Southeast Asia

Tourism ailing, Jakarta toughens terrorism stance
By Gary LaMoshi

DENPASAR, Bali - Maintaining perspective about events in Indonesia demands that you either believe that outlandish coincidences are not only possible but commonplace, or that nothing is a coincidence.

On Monday, President Megawati Sukarnoputri opened the Pacific Asia Travel Association (PATA) meeting here in Bali telling members of the battered industry, "Terrorism must be fought, not feared." She pledged to do her part in the fight, while chiding Western and antipodean governments for continued travel warnings about Indonesia.

That same morning in Jakarta, prosecutors formally charged Abu Bakar Ba'asyir, the alleged spiritual leader of radical Muslim separatist group Jemaah Islamiyah, for involvement in terrorism plots. Coincidence, right?

PATA of tourist feet
The PATA meeting was supposed to mark a feel-good turning point for Indonesian tourism in general and Bali in particular. PATA gave Bali a vote of confidence when it confirmed the meeting just days after the October 12 bombing that killed some 200 people. This gathering of 1,000 delegates from 42 nations was planned as a back-to-Bali beach party for the international tourism set.

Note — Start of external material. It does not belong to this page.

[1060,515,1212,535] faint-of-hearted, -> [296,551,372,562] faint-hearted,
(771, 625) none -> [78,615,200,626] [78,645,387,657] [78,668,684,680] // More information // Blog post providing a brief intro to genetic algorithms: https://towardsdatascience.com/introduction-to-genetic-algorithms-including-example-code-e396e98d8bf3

Instead, the meeting in the upscale Nusa Dua enclave has become a crisis-management seminar. Asian tourism has careered from one predicament to another since regional currencies collapsed in 1997. There was a temporary bubble of bargain hunters then, but the economic fallout decimated key regional market segments: upper middle classes, expatriate and local, who didn't have bottomless pockets but would splurge for a couple of luxury holidays a year; and business conferences for Western corporations that seemed to have limitless budgets and hopes for pre-crisis Asia.

The struggle deepened with September 11, 2001, which made many Westerners reluctant to fly, especially to places with unfamiliar names. Wars in Afghanistan and Iraq further depressed international air-passenger traffic. The Bali bombing boosted some rival resorts such as Phuket in Thailand for a short time; overall, it made outsiders even more reluctant to visit Asia.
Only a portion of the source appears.